§ Exercise details: Every line containing the word "than" must be pulled from the records.

==== Data supplied ====

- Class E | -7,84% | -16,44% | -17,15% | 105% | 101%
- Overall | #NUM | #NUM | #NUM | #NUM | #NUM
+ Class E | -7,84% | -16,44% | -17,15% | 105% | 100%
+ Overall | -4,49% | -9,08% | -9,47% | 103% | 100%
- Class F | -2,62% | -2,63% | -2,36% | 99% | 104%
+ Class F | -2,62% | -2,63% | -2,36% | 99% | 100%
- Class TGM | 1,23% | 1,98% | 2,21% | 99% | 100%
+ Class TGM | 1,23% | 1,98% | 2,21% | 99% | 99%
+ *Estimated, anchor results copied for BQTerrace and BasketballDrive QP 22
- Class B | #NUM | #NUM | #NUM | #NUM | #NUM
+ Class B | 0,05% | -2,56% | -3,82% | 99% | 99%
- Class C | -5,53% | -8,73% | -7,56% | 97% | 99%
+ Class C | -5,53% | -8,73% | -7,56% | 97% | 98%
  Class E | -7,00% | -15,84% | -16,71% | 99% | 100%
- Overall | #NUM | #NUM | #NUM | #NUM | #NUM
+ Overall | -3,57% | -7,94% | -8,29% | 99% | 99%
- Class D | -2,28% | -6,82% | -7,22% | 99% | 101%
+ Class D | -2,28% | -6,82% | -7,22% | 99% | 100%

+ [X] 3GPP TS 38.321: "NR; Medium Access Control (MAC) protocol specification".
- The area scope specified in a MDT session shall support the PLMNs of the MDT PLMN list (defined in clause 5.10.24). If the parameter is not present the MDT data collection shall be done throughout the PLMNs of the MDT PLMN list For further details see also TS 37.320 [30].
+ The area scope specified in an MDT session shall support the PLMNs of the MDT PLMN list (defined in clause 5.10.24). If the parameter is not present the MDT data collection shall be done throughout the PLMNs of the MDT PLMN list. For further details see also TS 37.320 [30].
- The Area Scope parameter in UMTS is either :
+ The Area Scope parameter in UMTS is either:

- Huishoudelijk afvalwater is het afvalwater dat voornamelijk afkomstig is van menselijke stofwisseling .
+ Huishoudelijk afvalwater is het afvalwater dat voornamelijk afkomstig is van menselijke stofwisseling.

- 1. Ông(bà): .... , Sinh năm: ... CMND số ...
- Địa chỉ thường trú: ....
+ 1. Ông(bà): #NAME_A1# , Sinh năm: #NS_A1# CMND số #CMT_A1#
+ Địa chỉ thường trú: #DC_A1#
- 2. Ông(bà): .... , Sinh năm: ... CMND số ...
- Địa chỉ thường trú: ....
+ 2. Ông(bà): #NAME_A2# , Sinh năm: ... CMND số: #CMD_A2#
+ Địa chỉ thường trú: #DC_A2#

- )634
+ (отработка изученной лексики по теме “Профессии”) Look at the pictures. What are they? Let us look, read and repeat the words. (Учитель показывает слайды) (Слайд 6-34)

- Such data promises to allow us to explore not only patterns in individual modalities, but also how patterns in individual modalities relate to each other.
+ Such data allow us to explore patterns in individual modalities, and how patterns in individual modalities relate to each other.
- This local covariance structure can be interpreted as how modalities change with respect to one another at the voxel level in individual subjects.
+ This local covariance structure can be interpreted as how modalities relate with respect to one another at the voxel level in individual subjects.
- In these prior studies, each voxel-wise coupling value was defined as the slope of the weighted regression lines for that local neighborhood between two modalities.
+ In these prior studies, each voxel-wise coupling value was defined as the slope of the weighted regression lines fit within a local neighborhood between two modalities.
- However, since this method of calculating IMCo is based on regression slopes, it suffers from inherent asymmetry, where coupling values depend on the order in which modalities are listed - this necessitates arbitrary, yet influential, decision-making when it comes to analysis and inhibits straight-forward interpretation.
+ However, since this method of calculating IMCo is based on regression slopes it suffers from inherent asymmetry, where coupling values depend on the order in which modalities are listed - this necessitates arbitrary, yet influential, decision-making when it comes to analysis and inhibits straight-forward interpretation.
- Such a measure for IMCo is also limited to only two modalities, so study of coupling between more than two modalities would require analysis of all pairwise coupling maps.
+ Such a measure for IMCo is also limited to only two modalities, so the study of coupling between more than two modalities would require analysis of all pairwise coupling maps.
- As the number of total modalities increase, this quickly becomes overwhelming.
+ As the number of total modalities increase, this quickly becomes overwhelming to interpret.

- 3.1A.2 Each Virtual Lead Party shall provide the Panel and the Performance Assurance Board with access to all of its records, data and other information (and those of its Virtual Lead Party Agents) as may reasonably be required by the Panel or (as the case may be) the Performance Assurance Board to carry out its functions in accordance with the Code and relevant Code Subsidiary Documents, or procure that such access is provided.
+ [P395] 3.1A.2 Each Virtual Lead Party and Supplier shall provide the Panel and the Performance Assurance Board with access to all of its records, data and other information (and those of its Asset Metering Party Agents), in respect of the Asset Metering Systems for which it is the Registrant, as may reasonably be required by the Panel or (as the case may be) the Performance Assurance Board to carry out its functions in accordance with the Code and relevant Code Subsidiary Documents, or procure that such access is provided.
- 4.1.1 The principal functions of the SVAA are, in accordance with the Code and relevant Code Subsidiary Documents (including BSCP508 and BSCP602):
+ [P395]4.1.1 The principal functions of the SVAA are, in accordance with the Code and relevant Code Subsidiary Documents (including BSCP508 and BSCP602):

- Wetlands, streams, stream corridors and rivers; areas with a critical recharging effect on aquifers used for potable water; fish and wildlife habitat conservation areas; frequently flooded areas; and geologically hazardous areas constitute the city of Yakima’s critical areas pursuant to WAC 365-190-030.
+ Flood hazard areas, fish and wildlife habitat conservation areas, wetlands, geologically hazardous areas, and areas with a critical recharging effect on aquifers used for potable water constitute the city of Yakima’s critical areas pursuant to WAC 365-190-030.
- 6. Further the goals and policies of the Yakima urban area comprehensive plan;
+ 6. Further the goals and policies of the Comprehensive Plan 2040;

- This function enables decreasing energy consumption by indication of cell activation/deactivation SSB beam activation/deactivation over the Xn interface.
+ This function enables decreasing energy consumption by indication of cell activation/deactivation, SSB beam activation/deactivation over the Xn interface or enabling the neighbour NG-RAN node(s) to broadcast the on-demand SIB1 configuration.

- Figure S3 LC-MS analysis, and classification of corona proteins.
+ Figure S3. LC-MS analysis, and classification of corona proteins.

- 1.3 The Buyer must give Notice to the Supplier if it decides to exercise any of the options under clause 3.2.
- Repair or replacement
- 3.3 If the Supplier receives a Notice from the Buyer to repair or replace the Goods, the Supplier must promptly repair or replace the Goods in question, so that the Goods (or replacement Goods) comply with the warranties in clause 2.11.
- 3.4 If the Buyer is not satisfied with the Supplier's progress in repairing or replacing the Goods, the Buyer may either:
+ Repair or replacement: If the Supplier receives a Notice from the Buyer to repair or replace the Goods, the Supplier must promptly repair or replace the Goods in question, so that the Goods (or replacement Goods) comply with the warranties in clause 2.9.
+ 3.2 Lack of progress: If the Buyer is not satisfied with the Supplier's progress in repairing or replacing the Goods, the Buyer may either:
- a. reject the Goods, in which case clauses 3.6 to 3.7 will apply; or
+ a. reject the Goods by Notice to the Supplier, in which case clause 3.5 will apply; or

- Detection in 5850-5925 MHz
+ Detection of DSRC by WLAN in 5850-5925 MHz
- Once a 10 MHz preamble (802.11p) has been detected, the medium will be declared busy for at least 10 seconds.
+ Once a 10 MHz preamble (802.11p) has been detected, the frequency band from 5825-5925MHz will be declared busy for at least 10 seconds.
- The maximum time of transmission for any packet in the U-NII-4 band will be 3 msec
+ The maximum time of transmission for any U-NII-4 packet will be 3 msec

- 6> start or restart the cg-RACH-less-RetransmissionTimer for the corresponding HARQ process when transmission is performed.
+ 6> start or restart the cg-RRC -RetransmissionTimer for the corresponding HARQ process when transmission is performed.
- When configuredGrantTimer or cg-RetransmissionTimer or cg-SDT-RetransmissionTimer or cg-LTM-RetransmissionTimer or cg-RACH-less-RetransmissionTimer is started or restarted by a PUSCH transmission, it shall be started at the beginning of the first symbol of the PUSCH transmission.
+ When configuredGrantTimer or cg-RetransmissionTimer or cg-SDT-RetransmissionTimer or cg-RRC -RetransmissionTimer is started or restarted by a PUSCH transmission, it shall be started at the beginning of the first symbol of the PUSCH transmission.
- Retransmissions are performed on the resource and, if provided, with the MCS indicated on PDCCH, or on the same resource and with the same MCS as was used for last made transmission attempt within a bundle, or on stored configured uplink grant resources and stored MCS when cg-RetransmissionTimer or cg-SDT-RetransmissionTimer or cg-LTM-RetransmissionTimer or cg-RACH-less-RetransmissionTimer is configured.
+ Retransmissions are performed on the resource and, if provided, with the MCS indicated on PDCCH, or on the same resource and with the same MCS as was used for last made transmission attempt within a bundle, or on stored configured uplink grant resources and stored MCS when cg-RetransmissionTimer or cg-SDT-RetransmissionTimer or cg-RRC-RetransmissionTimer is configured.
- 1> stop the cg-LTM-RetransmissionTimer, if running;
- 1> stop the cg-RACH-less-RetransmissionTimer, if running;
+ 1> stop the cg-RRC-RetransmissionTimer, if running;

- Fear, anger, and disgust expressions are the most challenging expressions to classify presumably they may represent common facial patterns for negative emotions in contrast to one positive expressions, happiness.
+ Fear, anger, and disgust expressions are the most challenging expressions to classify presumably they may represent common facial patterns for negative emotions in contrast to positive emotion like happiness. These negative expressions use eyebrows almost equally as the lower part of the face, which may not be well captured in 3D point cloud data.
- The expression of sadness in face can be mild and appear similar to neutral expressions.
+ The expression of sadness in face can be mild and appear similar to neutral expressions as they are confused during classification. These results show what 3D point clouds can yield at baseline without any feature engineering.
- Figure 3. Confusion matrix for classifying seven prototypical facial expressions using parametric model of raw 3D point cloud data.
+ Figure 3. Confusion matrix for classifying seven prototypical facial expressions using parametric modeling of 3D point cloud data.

====

§ Answer area:
- Such a measure for IMCo is also limited to only two modalities, so study of coupling between more than two modalities would require analysis of all pairwise coupling maps.
+ Such a measure for IMCo is also limited to only two modalities, so the study of coupling between more than two modalities would require analysis of all pairwise coupling maps.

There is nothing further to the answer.